Causes d’hospitalisation
Symptomatologie à l’admission
L’altération de l’état général était rencontrée dans 65,1% des cas et l’amaigrissement dans 71% des cas. Ces résultats étaient similaires aux données de la littérature. A Dakar, l’amaigrissement et la fièvre étaient retrouvés dans 83% des cas [45]. Au Bénin, l’amaigrissement était présent dans 88% des cas et la fièvre dans 80% des cas [52]. Au Mali, une fièvre était notée chez 87,9% des patients, en Inde, 96% des patients avaient présenté une fièvre, et au Cameroun, Kouanfack et al. avaient trouvé un amaigrissement dans 76% des cas et une fièvre dans 41% des cas [53–55] En effet, la fièvre est un signe clinique commun chez les PVVIH, notamment ceux qui ne sont pas sous traitement et dont l’infection évolue. Elle est souvent causée par une infection opportuniste dont le type dépend du stade de la maladie.
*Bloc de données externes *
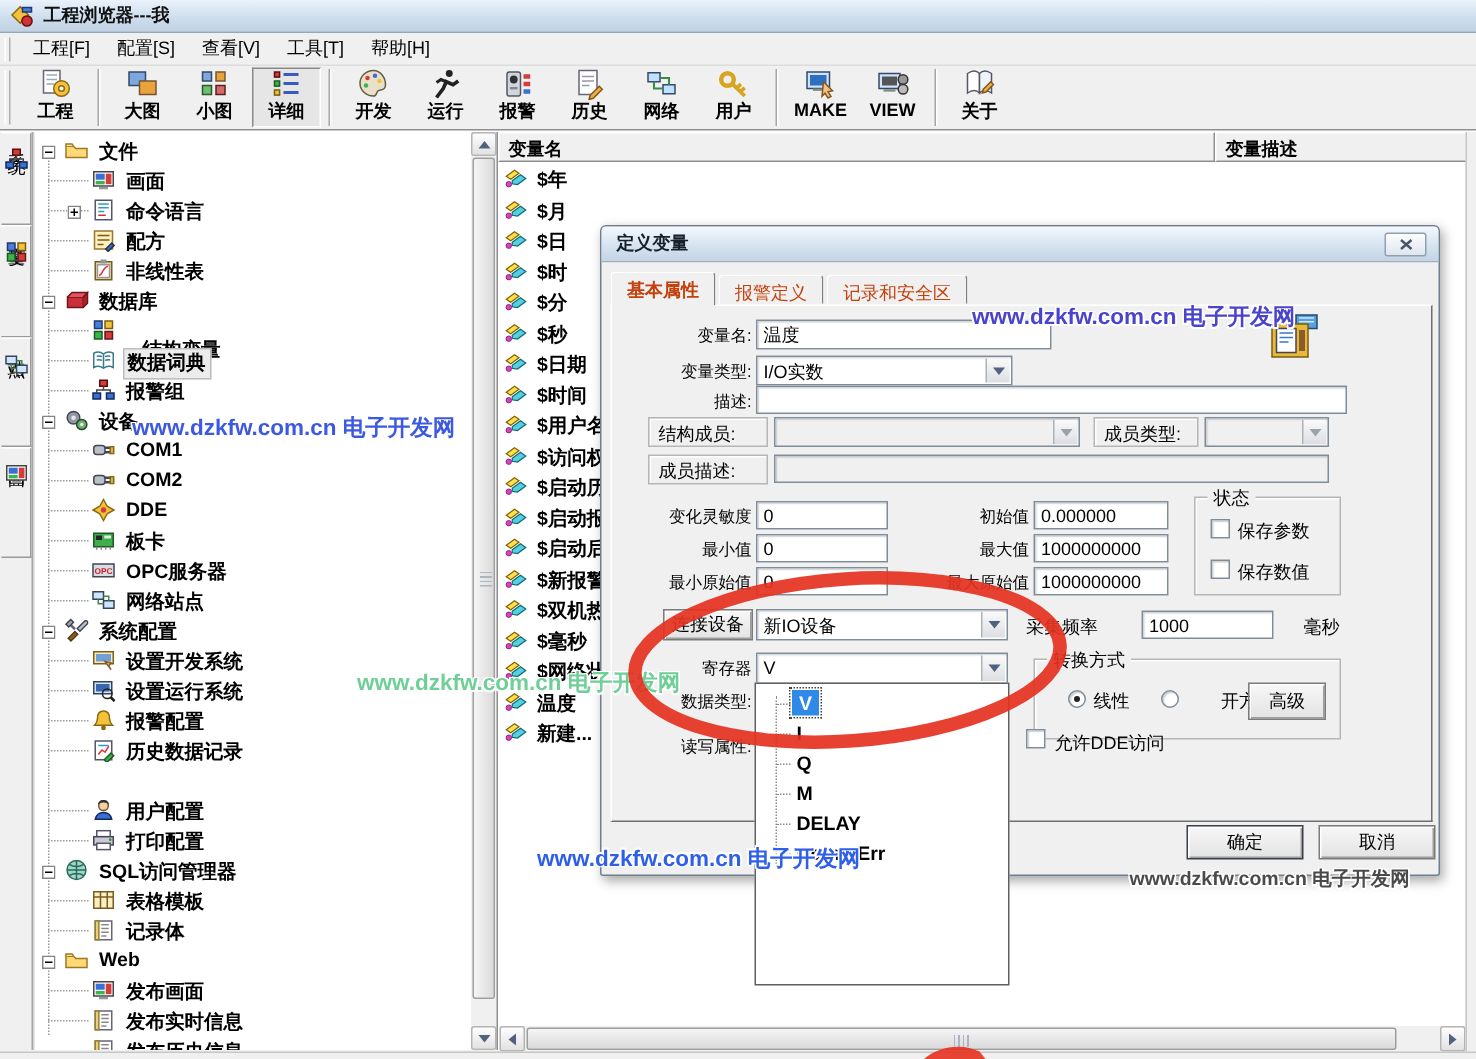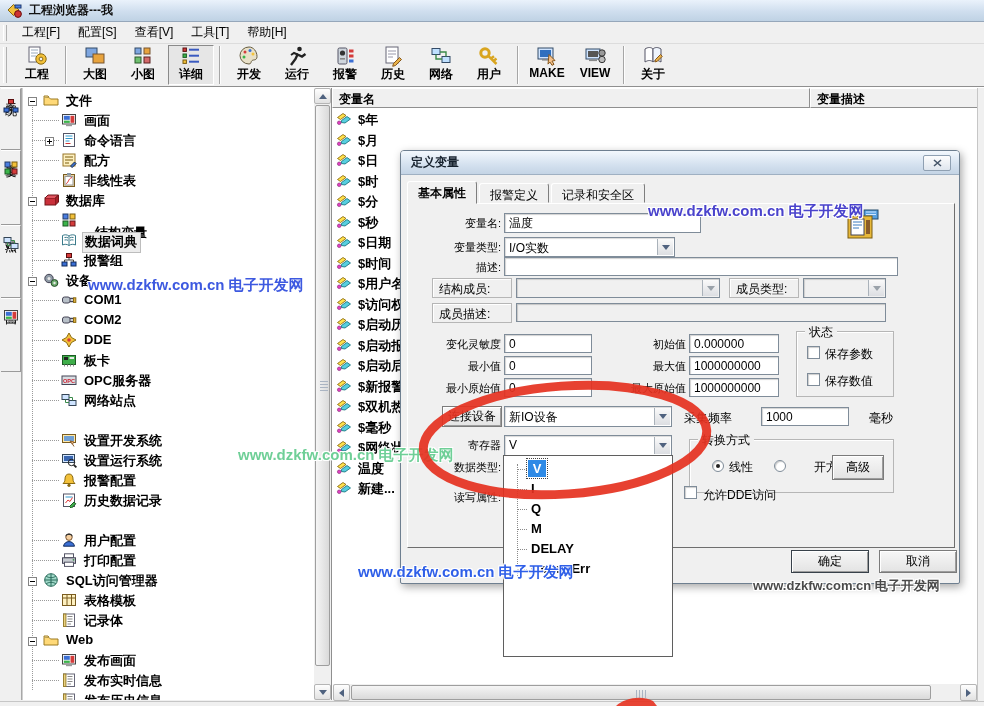"基本属性" .tab { color: #000000 -> #c2410c }
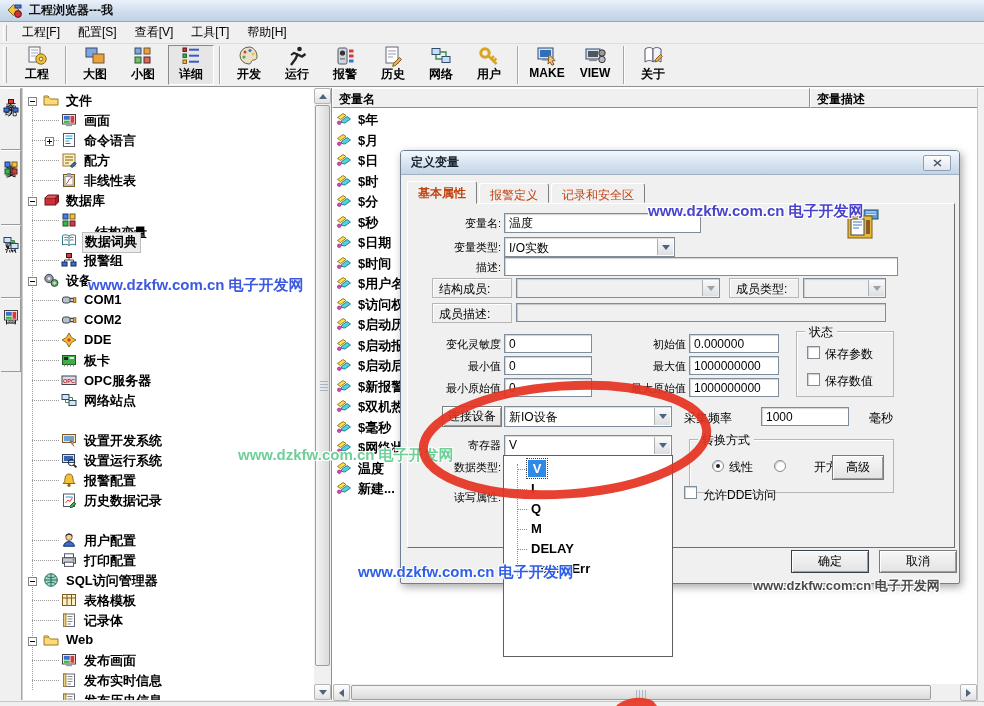"系统配置" div.tree-row { html: none -> <div> <span><svg> <rect></rect> <path></path> </svg></span> <span> <svg> <path></path> <path></path> <path></path> <path></path> </svg> </span> <span>系统配置</span> </div> }
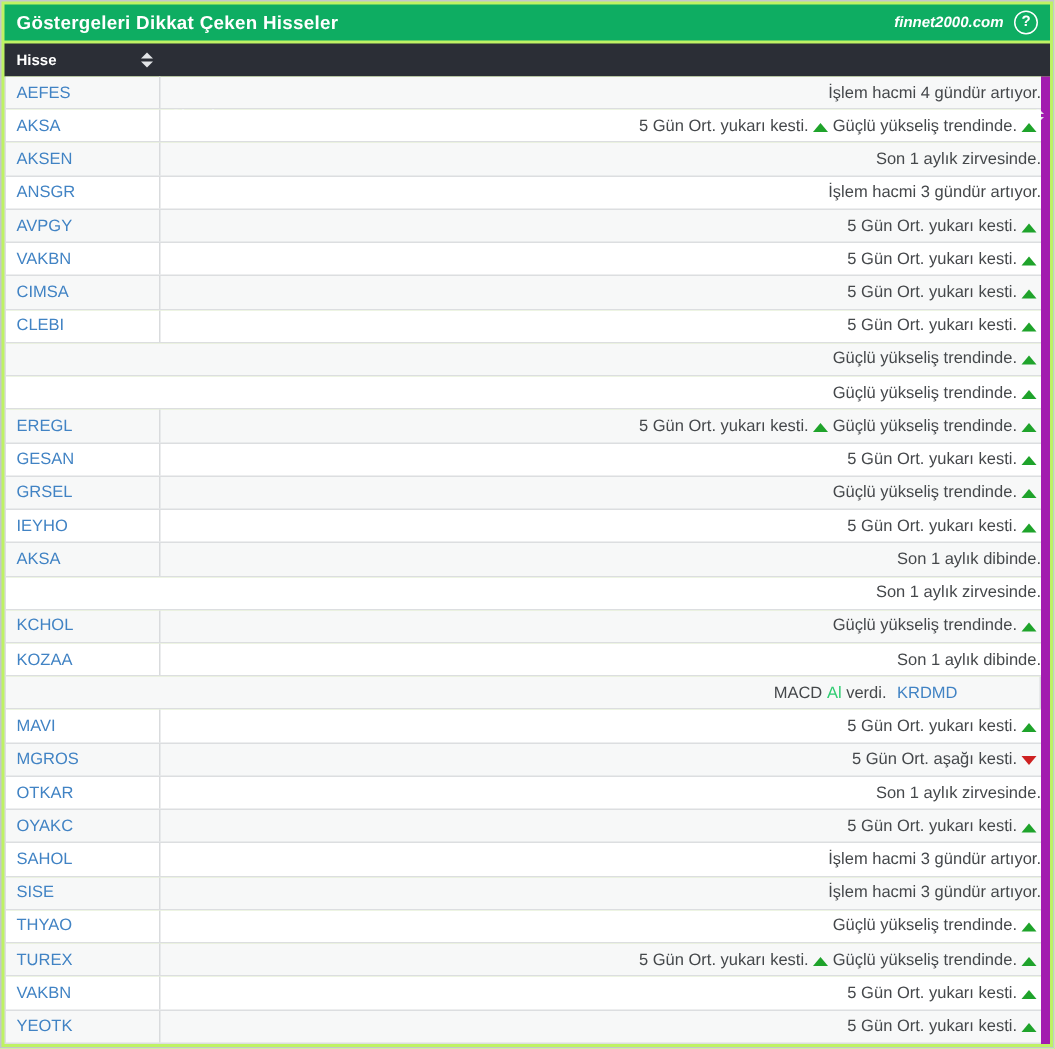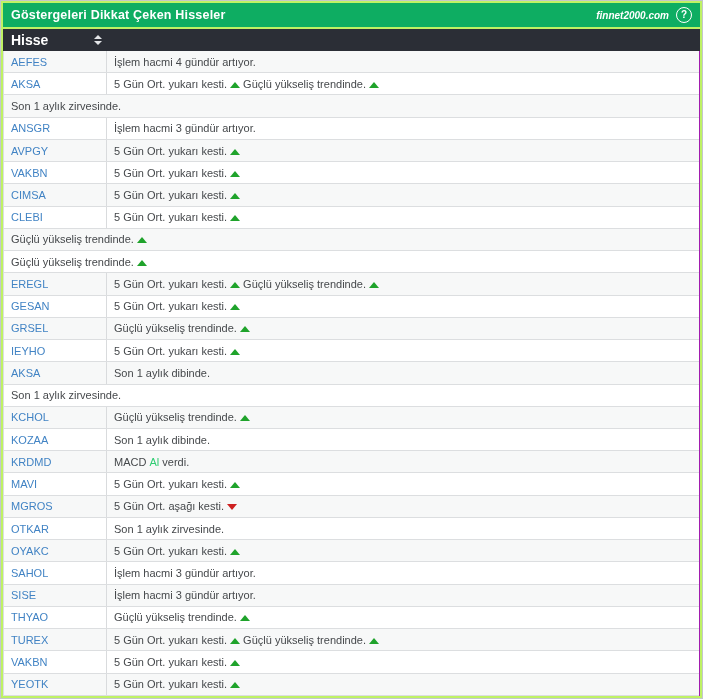"Hisse" .thead { font-size: 14px -> 10px }
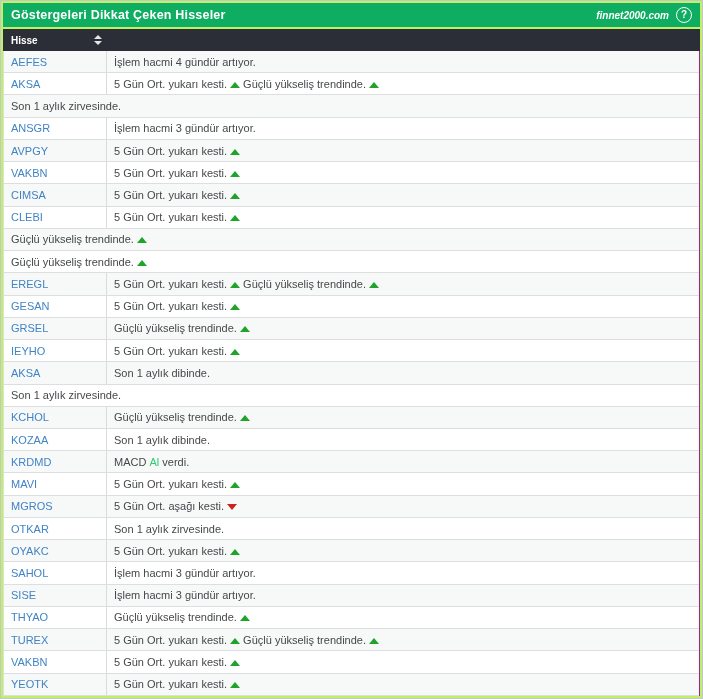"AEFES" .tbody { border-right: 1px solid #a21caf -> 6px solid #a21caf }
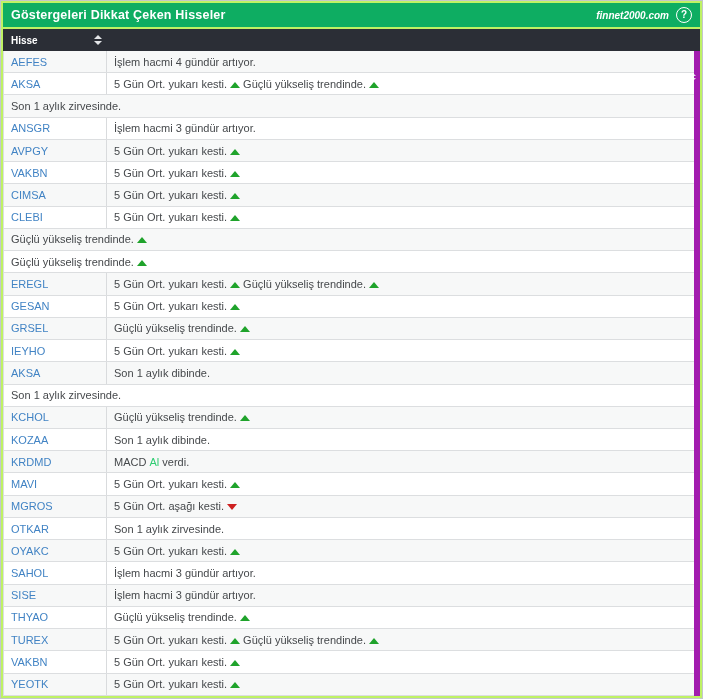"İşlem hacmi 4 gündür artıyor." .cell.signal { justify-content: none -> flex-end }
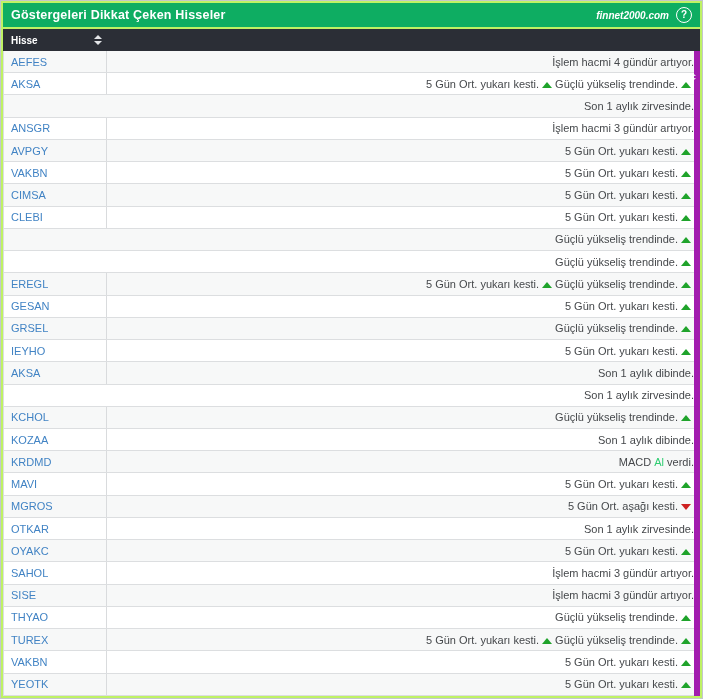"AKSEN" div.cell { html: none -> <div> <span>AKSEN</span> </div> }
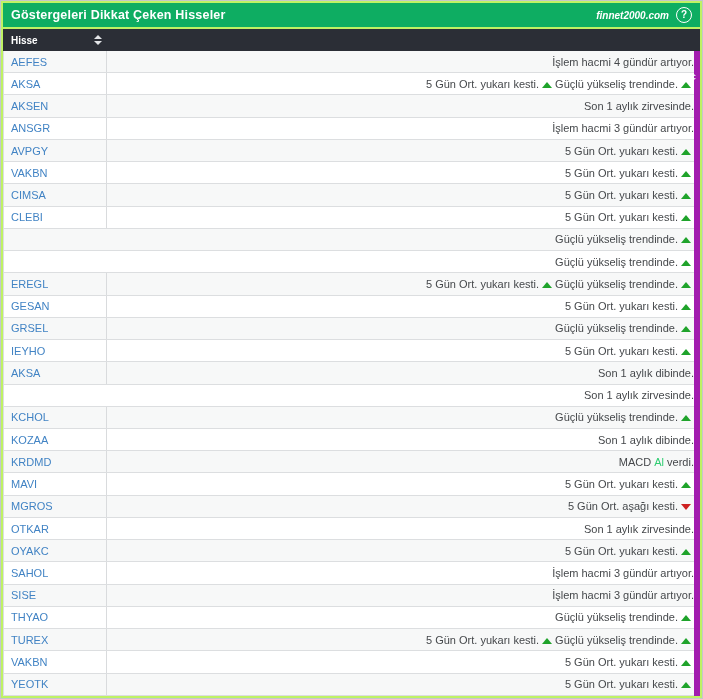"KRDMD" div.cell { order: before "MACD" -> after "MACD" }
Mais d’autres causes doivent être considérées comme les SRIS, les néoplasies et les fièvres liées aux effets secondaires des différents traitements médicamenteuses. L’altération de l’état général est également une manifestation fréquente observée chez les PVVIH. Elle peut être liée à l’infection elle-même ou à d’autres pathologies présentes lors de la découverte de l’infection comme les diarrhées chroniques et les candidoses buccales.
Causes d’hospitalisation
Les causes d’hospitalisation des PVVIH étaient des causes classant SIDA dans 55,6% des cas. Dans une étude faite par Rakotoarivelo et al. dans le même service, 68,8% des PVVIH avaient présenté une maladie classant SIDA lors du diagnostic de l’infection[56]. Dans d’autres études, Traoré et al. au Mali et Lewden et al. en Afrique de l’Ouest avaient montré que les causes classant SIDA étaient la cause d’hospitalisation des patients dans respectivement 79% % et 54% des cas [51,55]. Cependant, dans les pays développés, une nette diminution de la prévalence des 41 admissions pour des causes classant SIDA a été rapporté depuis l’avènement de la thérapie antirétrovirale hautement actif [23,26]. La forte prévalence des hospitalisations dues à des causes classant SIDA aussi bien dans notre étude que dans les autres études au sein des pays à ressources limitées est attribuable au retard diagnostique des patients. En général, le diagnostic des maladies dans les causes classant SIDA et en particulier les infections opportunistes, est difficile. En effet, parmi les causes classant SIDA diagnostiquées lors de l’hospitalisation, seules 44,7% étaient confirmées. Ces résultats seraient en rapport avec l’insuffisance et la non disponibilité des plateaux techniques pour le diagnostic de certaines infections opportunistes. En outre, les bilans de confirmations disponibles ne sont pas toujours à la portée de tous les patients du fait de leurs coûts. Le diagnostic est alors posé sur des faisceaux d’arguments. Il y a alors un risque de sous-diagnostic avec les conséquences sur le pronostic du patient et également un risque de sur-diagnostique avec mis en route de traitement inutile engendrant des interactions médicamenteuses difficiles à gérer ou accroissant le risque de toxicité.